• **Assignment**: Whenever a line in the entries below includes the string "Herbalife", count that line. Report the total alone.

□ □ □ □ □

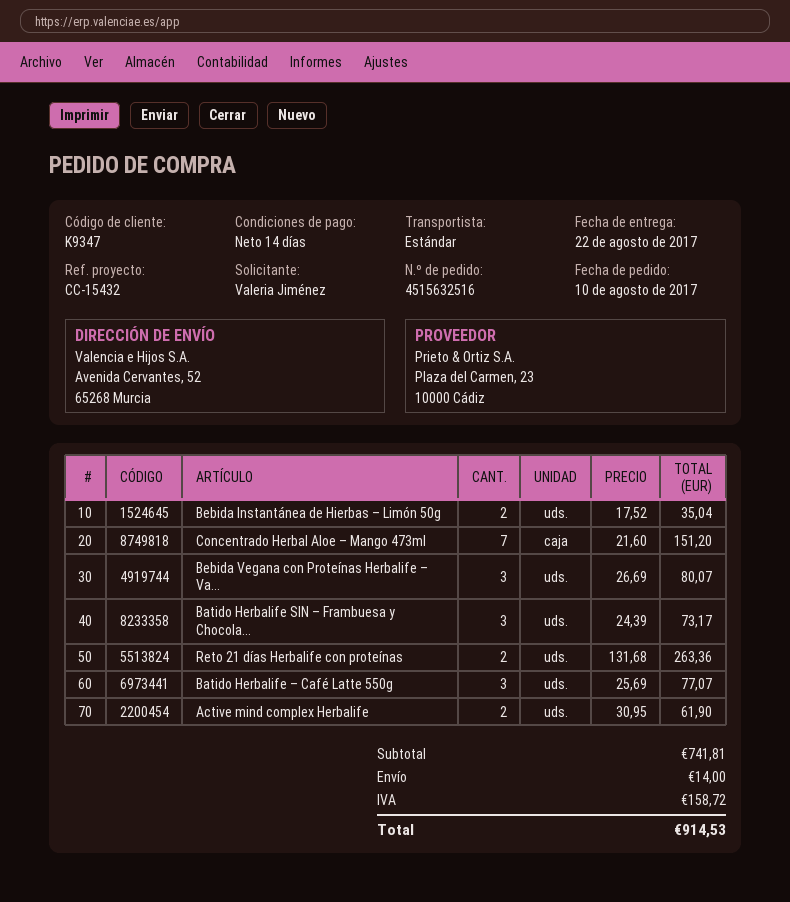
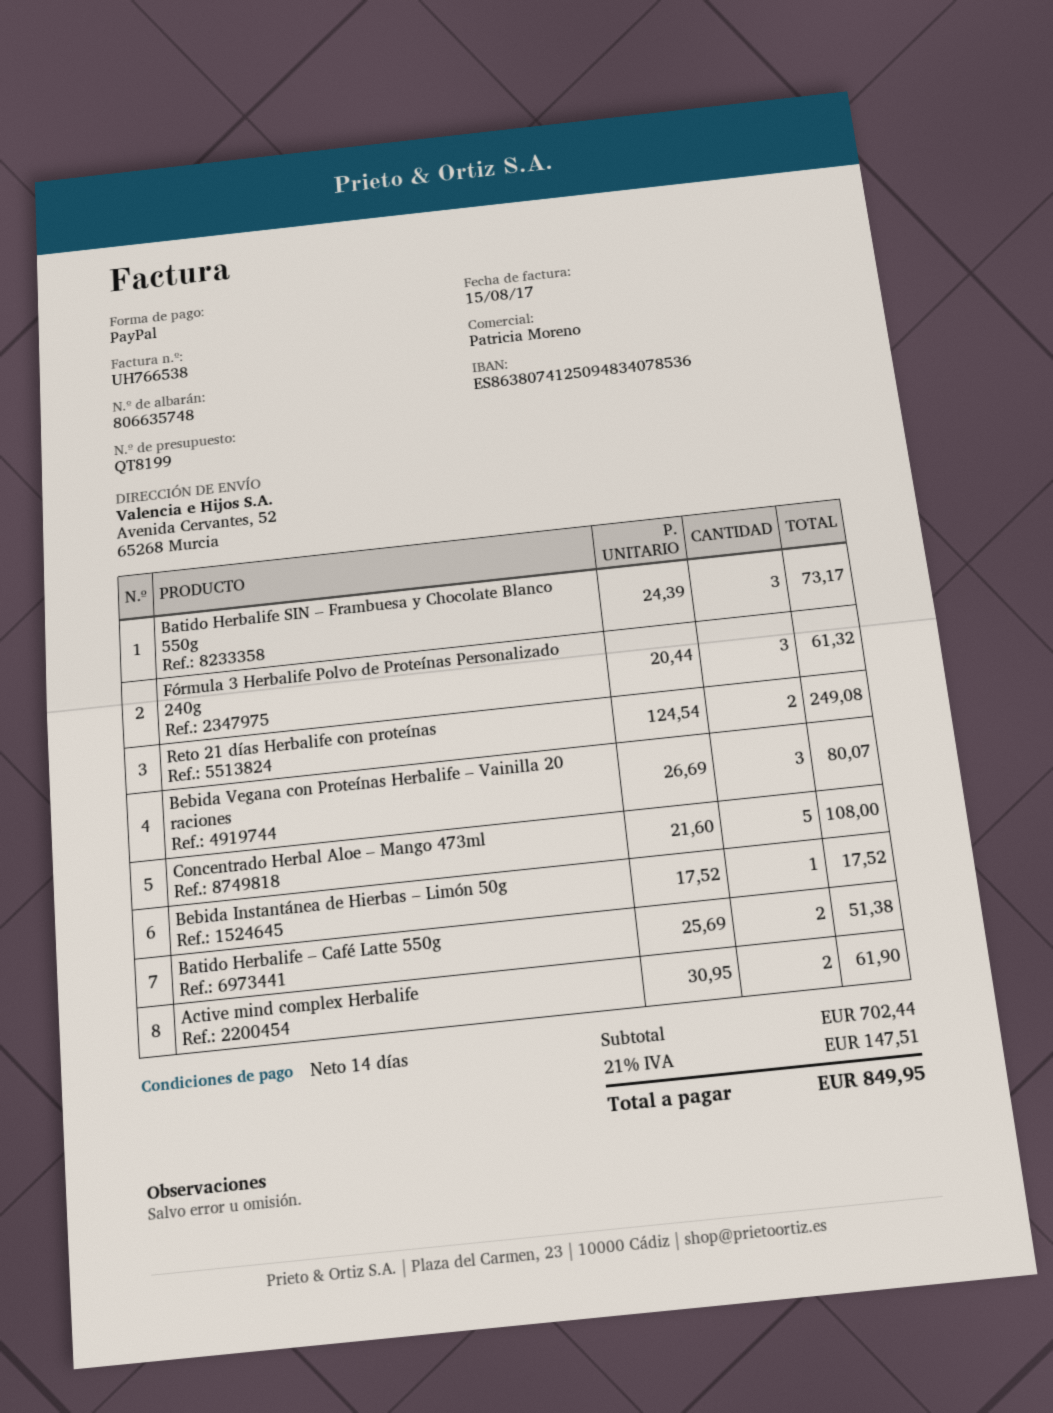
Bebida Instantánea de Hierbas – Limón 50g: 2 x 17.52 = 35.04 -> 1 x 17.52 = 17.52
Concentrado Herbal Aloe – Mango 473ml: 7 x 21.60 = 151.20 -> 5 x 21.60 = 108.00
Reto 21 días Herbalife con proteínas: 2 x 131.68 = 263.36 -> 2 x 124.54 = 249.08
Batido Herbalife – Café Latte 550g: 3 x 25.69 = 77.07 -> 2 x 25.69 = 51.38
Fórmula 3 Herbalife Polvo de Proteínas Personalizado 240g: none -> 3 x 20.44 = 61.32
subtotal: 741.81 -> 702.44
shipping: 14.00 -> none
tax: 158.72 -> 147.51
total: 914.53 -> 849.95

□ □ □ □ □

• **Output below**: 3